Start of Dataset entries

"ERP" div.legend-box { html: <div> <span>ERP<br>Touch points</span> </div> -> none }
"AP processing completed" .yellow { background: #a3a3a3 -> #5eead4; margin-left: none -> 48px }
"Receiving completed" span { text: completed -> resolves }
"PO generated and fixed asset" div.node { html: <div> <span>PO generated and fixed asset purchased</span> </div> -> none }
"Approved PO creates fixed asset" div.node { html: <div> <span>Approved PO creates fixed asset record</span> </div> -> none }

End of Dataset entries
Start of Dataset entries

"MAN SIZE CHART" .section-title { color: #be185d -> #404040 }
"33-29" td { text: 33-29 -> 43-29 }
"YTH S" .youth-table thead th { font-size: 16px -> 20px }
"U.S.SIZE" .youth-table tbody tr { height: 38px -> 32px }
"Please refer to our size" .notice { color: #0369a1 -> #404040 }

End of Dataset entries

• **Instructions for the task**
When the line with "html: <div> <span>ERP<br>Touch" is reached in the data above, begin copying, and stop after the line with "html: <div> <span>Approved"; copy each line exactly, both ends included.

• **Task response**
"ERP" div.legend-box { html: <div> <span>ERP<br>Touch points</span> </div> -> none }
"AP processing completed" .yellow { background: #a3a3a3 -> #5eead4; margin-left: none -> 48px }
"Receiving completed" span { text: completed -> resolves }
"PO generated and fixed asset" div.node { html: <div> <span>PO generated and fixed asset purchased</span> </div> -> none }
"Approved PO creates fixed asset" div.node { html: <div> <span>Approved PO creates fixed asset record</span> </div> -> none }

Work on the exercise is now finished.